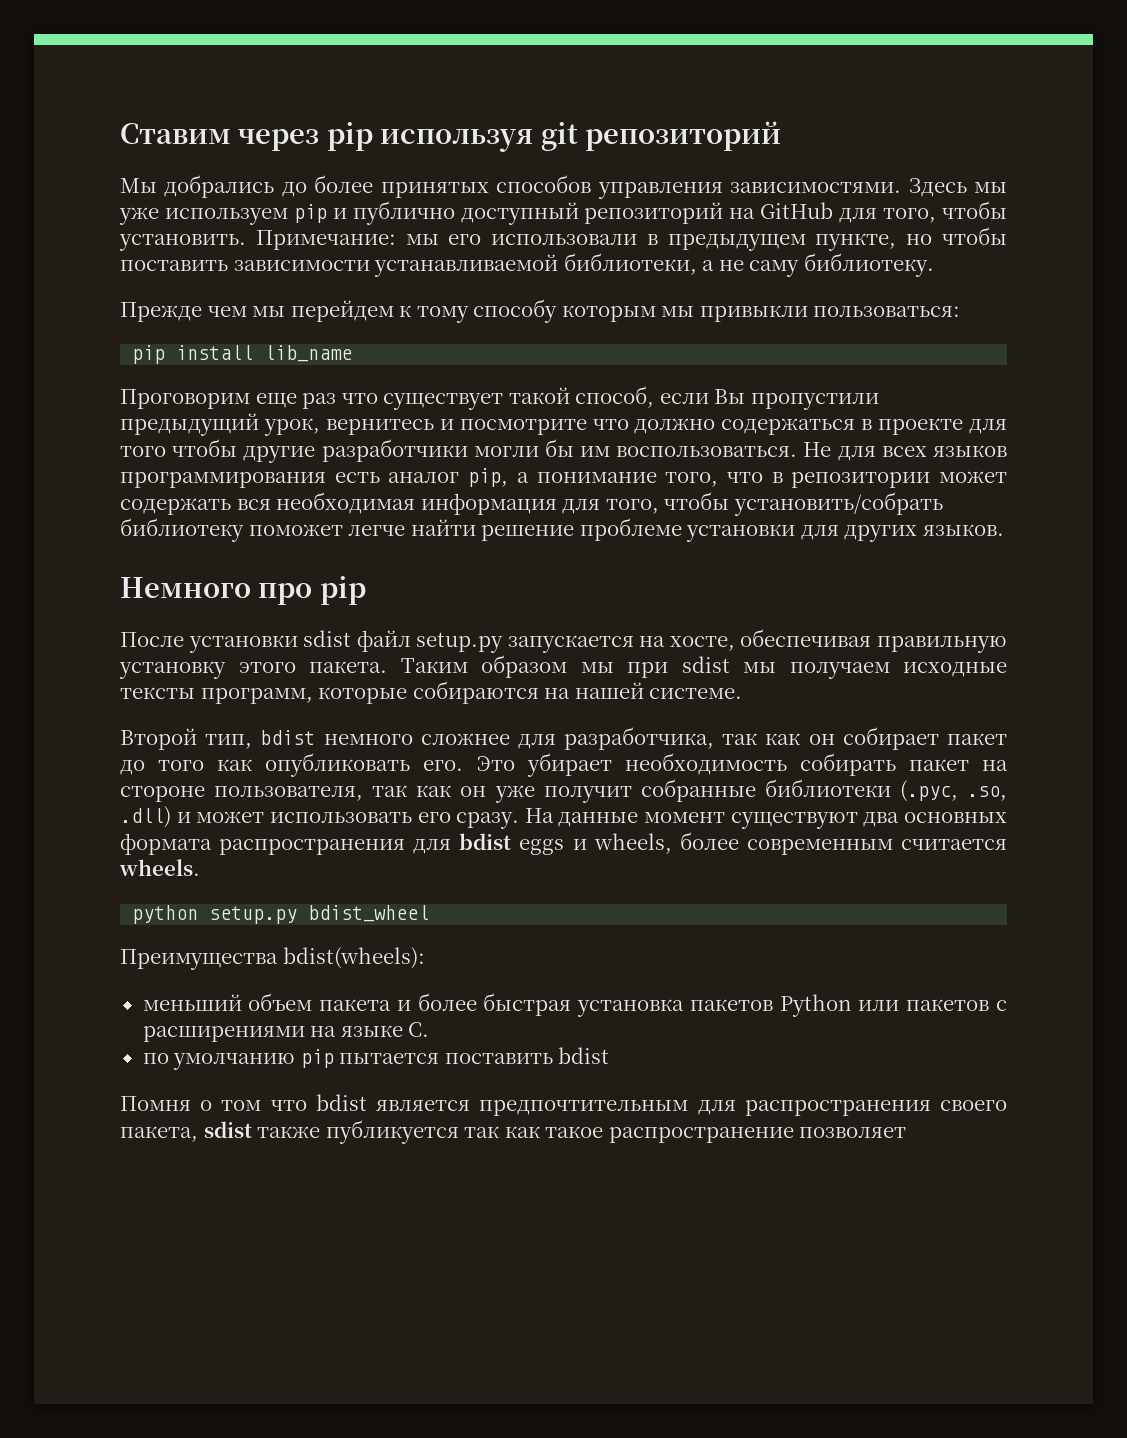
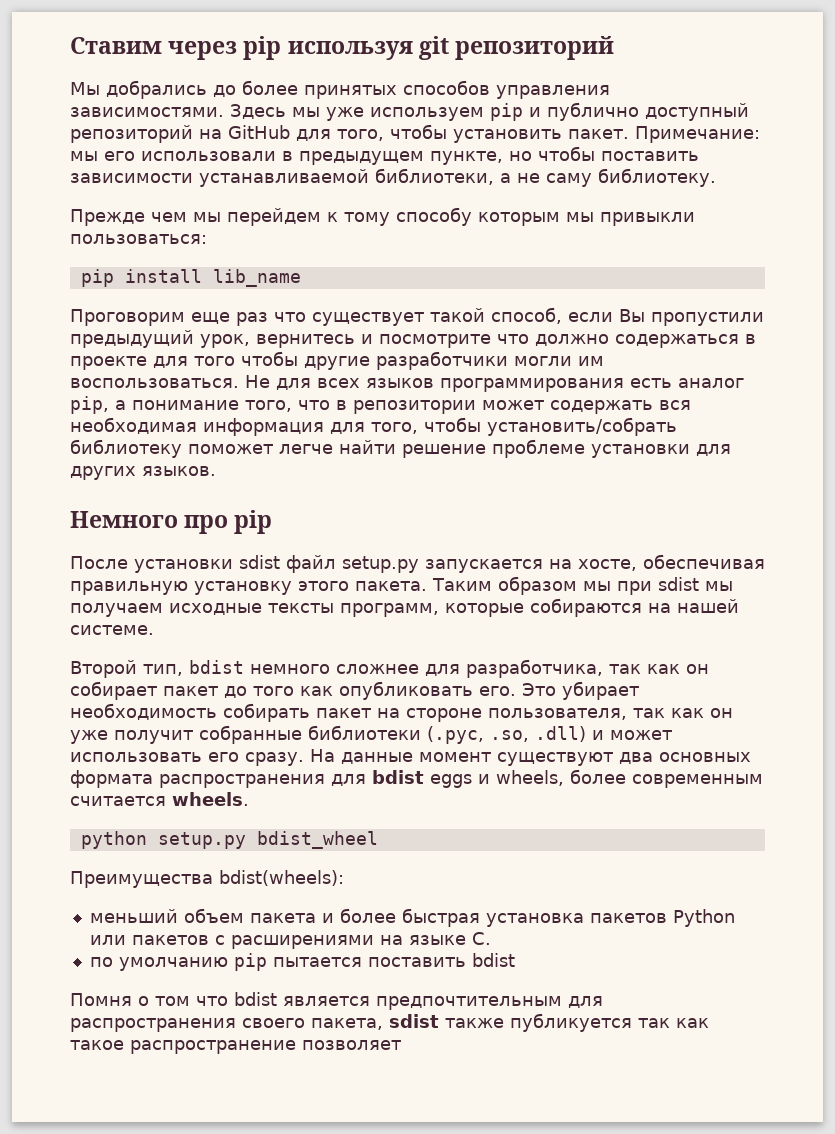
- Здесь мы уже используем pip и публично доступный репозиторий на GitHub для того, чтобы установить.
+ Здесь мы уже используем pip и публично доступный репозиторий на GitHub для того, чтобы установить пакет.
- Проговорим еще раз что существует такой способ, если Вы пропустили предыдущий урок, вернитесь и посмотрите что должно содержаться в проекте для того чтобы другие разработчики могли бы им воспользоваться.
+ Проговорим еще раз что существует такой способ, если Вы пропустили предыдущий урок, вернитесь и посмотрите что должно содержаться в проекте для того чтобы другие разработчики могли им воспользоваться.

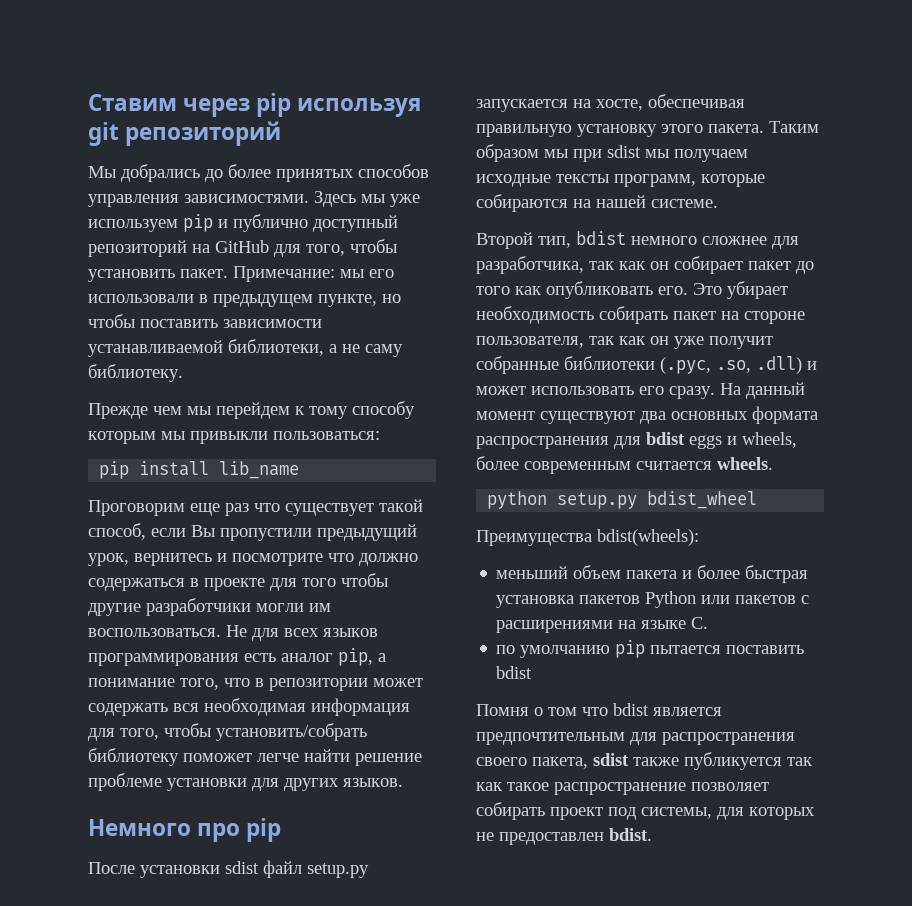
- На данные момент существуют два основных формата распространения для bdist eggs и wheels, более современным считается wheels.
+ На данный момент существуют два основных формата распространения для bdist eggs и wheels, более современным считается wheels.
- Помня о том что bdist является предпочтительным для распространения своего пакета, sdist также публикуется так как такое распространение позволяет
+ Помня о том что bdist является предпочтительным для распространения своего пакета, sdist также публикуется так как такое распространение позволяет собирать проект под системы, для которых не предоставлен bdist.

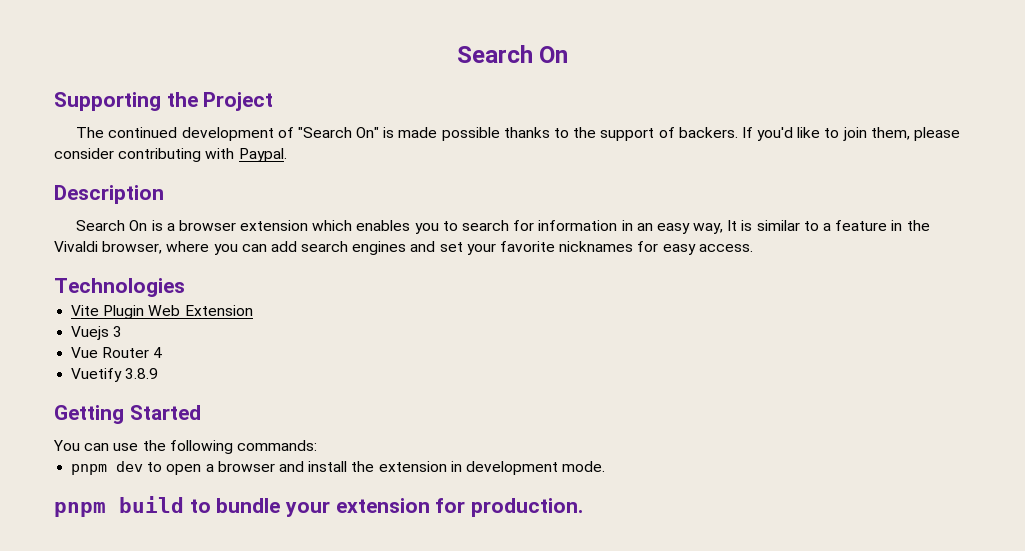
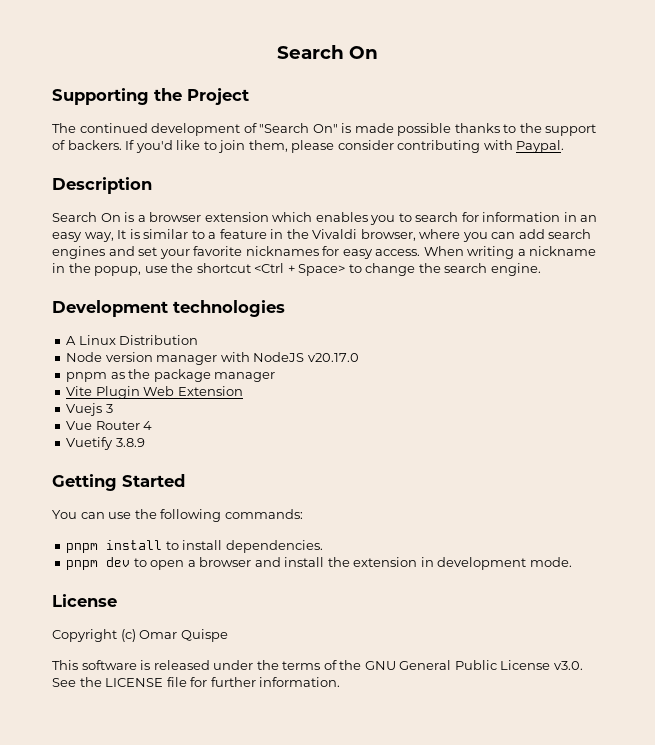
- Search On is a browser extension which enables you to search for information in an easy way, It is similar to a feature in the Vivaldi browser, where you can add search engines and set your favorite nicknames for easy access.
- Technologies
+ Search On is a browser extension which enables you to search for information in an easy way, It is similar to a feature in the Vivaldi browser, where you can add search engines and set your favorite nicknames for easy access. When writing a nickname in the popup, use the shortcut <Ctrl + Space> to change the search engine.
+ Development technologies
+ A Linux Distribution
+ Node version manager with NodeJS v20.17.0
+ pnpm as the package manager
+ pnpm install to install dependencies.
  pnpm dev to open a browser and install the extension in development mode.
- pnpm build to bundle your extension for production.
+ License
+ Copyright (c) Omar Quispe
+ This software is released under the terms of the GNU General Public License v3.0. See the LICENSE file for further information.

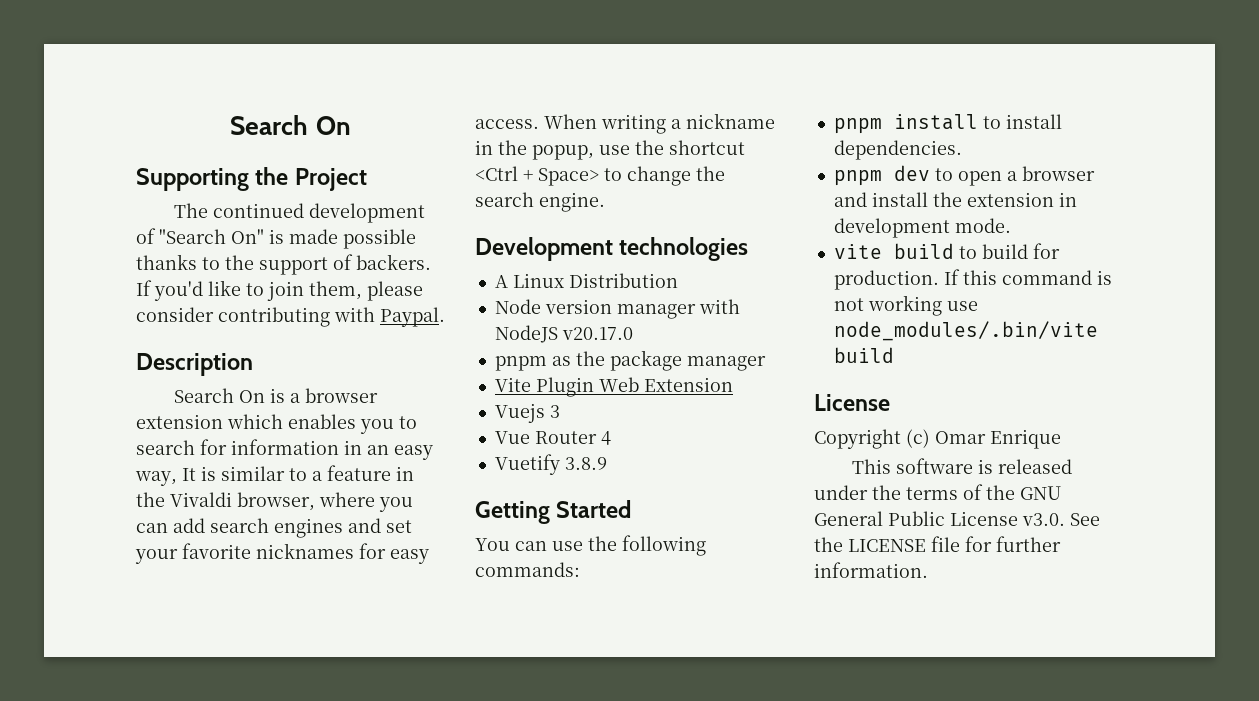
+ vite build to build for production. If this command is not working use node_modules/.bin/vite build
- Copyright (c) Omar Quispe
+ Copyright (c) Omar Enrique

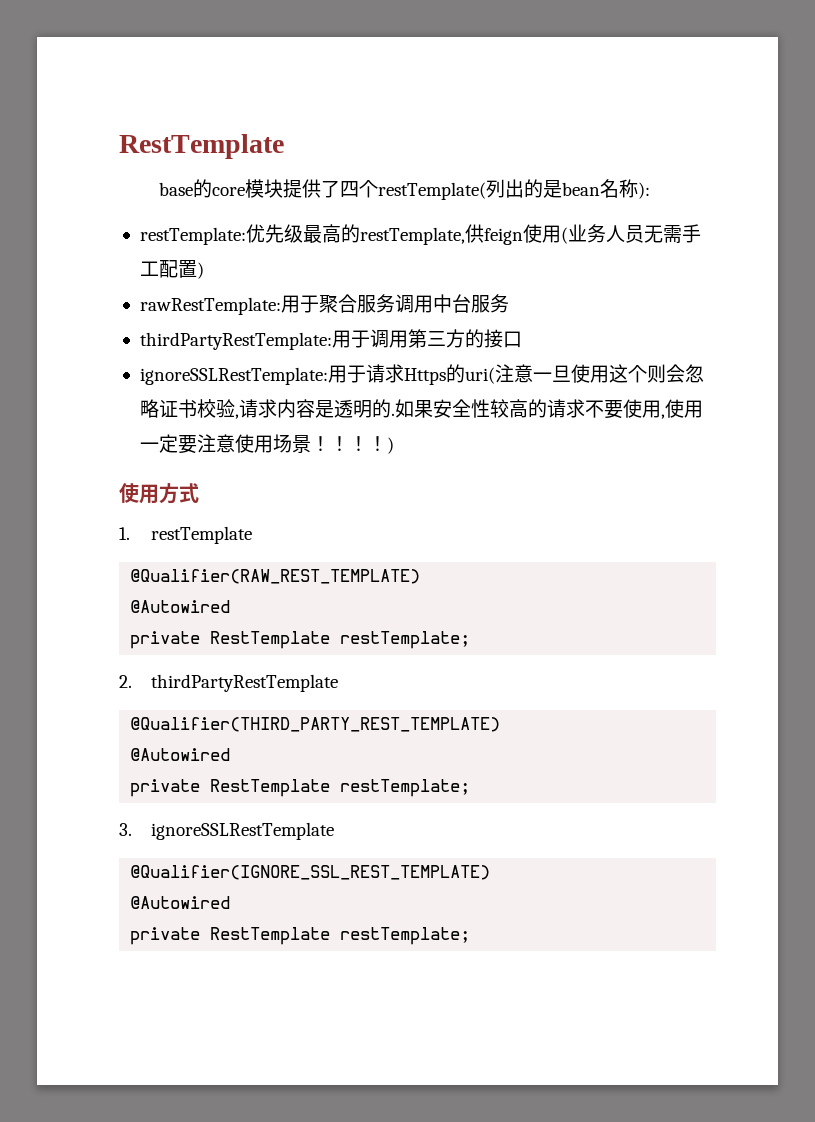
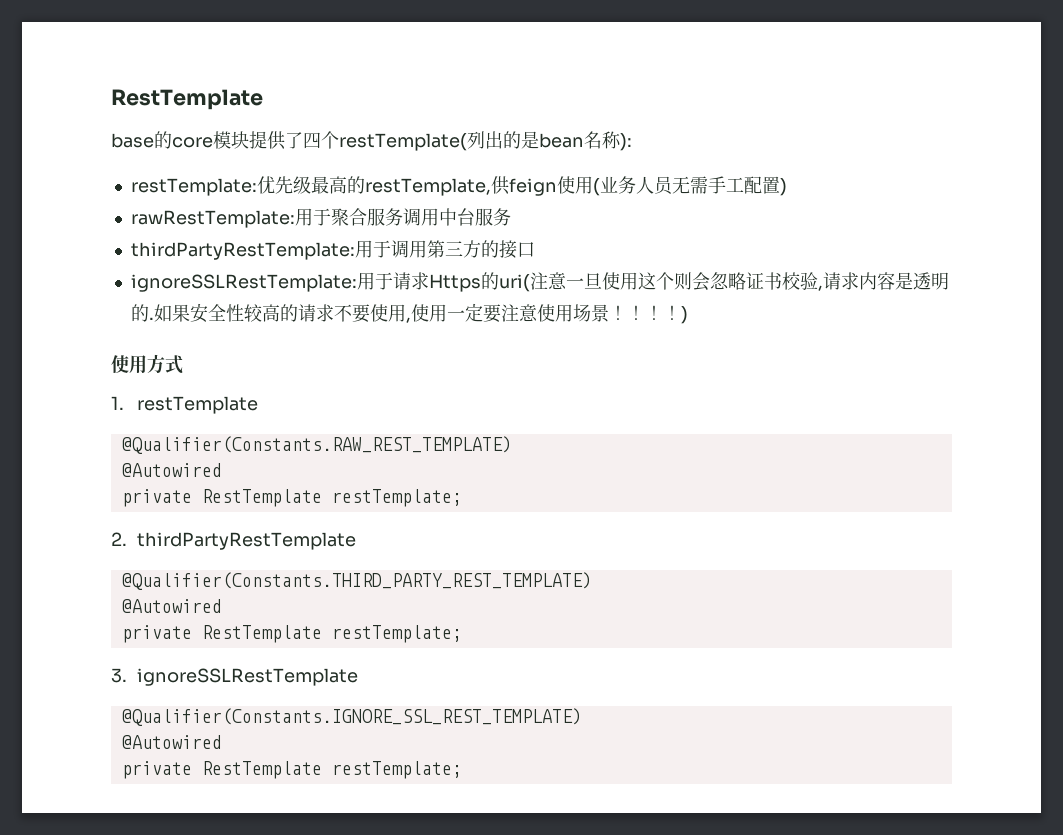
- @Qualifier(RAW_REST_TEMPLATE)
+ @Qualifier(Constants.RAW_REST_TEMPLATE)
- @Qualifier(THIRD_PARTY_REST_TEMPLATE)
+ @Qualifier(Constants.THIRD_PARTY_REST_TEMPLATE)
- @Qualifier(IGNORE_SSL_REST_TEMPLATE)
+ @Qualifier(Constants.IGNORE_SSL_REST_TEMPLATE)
———
Instructions for the task: Once more, please print the whole listing exactly, omitting each image.

Solved problem:
- Здесь мы уже используем pip и публично доступный репозиторий на GitHub для того, чтобы установить.
+ Здесь мы уже используем pip и публично доступный репозиторий на GitHub для того, чтобы установить пакет.
- Проговорим еще раз что существует такой способ, если Вы пропустили предыдущий урок, вернитесь и посмотрите что должно содержаться в проекте для того чтобы другие разработчики могли бы им воспользоваться.
+ Проговорим еще раз что существует такой способ, если Вы пропустили предыдущий урок, вернитесь и посмотрите что должно содержаться в проекте для того чтобы другие разработчики могли им воспользоваться.

- На данные момент существуют два основных формата распространения для bdist eggs и wheels, более современным считается wheels.
+ На данный момент существуют два основных формата распространения для bdist eggs и wheels, более современным считается wheels.
- Помня о том что bdist является предпочтительным для распространения своего пакета, sdist также публикуется так как такое распространение позволяет
+ Помня о том что bdist является предпочтительным для распространения своего пакета, sdist также публикуется так как такое распространение позволяет собирать проект под системы, для которых не предоставлен bdist.

- Search On is a browser extension which enables you to search for information in an easy way, It is similar to a feature in the Vivaldi browser, where you can add search engines and set your favorite nicknames for easy access.
- Technologies
+ Search On is a browser extension which enables you to search for information in an easy way, It is similar to a feature in the Vivaldi browser, where you can add search engines and set your favorite nicknames for easy access. When writing a nickname in the popup, use the shortcut <Ctrl + Space> to change the search engine.
+ Development technologies
+ A Linux Distribution
+ Node version manager with NodeJS v20.17.0
+ pnpm as the package manager
+ pnpm install to install dependencies.
  pnpm dev to open a browser and install the extension in development mode.
- pnpm build to bundle your extension for production.
+ License
+ Copyright (c) Omar Quispe
+ This software is released under the terms of the GNU General Public License v3.0. See the LICENSE file for further information.

+ vite build to build for production. If this command is not working use node_modules/.bin/vite build
- Copyright (c) Omar Quispe
+ Copyright (c) Omar Enrique

- @Qualifier(RAW_REST_TEMPLATE)
+ @Qualifier(Constants.RAW_REST_TEMPLATE)
- @Qualifier(THIRD_PARTY_REST_TEMPLATE)
+ @Qualifier(Constants.THIRD_PARTY_REST_TEMPLATE)
- @Qualifier(IGNORE_SSL_REST_TEMPLATE)
+ @Qualifier(Constants.IGNORE_SSL_REST_TEMPLATE)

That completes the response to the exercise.